Philippe Dessertine cite alors l’exemple du business-man Mark Zuckerberg. « Il a créé Facebook, payait cher ses salariés, mais ils n’arrivaient plus à innover, à se réinventer, ils étaient trop nombreux, la structure trop lourde. Facebook dégringole, pour enrayer cette chute, il acquiert Instagram. Même scénario. Il ne faut pas oublier que le but d’un bureaucrate c’est de garder son boulot, pas de travailler dans l’intérêt de l’entreprise. Pour oser, pour innover, il faut être petit. Regardez pour les grands laboratoires pharmaceutiques avec le Covid. Ni Sanofi, ni Pasteur n’ont trouvé le vaccin, les dinosaures ont un grand corps mais une petite tête. C’est Moderna, une équipe plus réduite de biotechnologies qui l’a mis au point ».

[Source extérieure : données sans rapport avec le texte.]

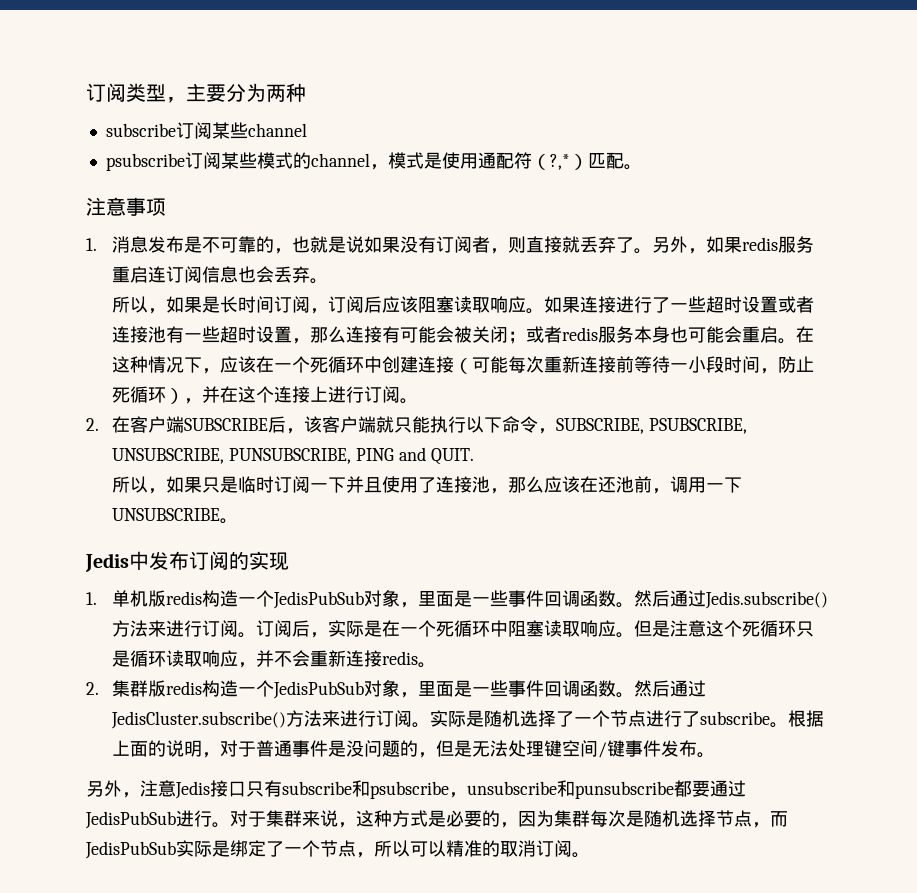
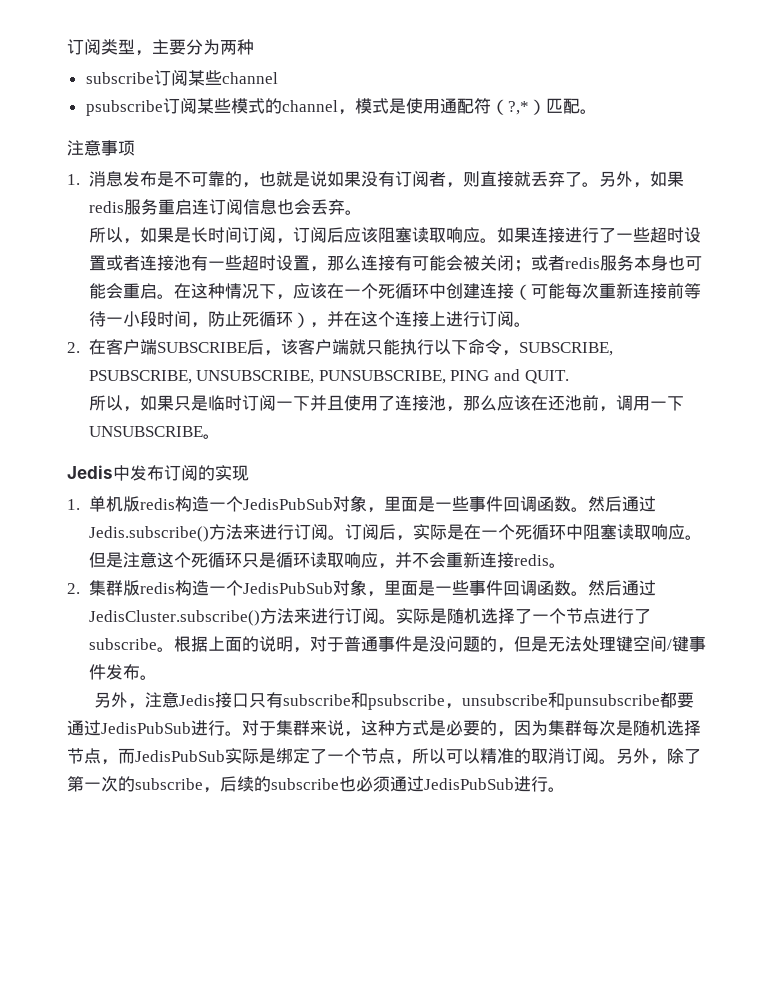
(590, 855) none -> [616,748,701,765] [67,776,565,793] 另外，除了第一次的subscribe，后续的subscribe也必须通过JedisPubSub进行。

“C’est avec le trio innovation-croissance-développement durable que vous allez gagner la bataille de demain, celle des talents.“
Philippe Dessertine
Il ajoute : ‘Ici, nous avons, vous avez un tissu de petites entreprises, une infinité de dynamismes, d’envies, d’énergies où le délai de prise de décision est immédiat, pragmatique. Votre nouveau PIB, c’est le trio innovation-croissance-développement durable. Grâce à tous ces humains, ces cerveaux, ces bras, ces jeunes que vous allez retenir sur le territoire, vous allez gagner la bataille de demain, celle des talents. Et moi, j’ai un double regret, ne plus avoir 20 ans et ne pas habiter le Pays d’Arles ».
La manifestation se conclura sur une phrase projetée sur le grand écran du Palais des Congrès d’Arles : « Notre territoire est inspirant, performant, novateur. Nous sommes les acteurs de la réussite de demain ».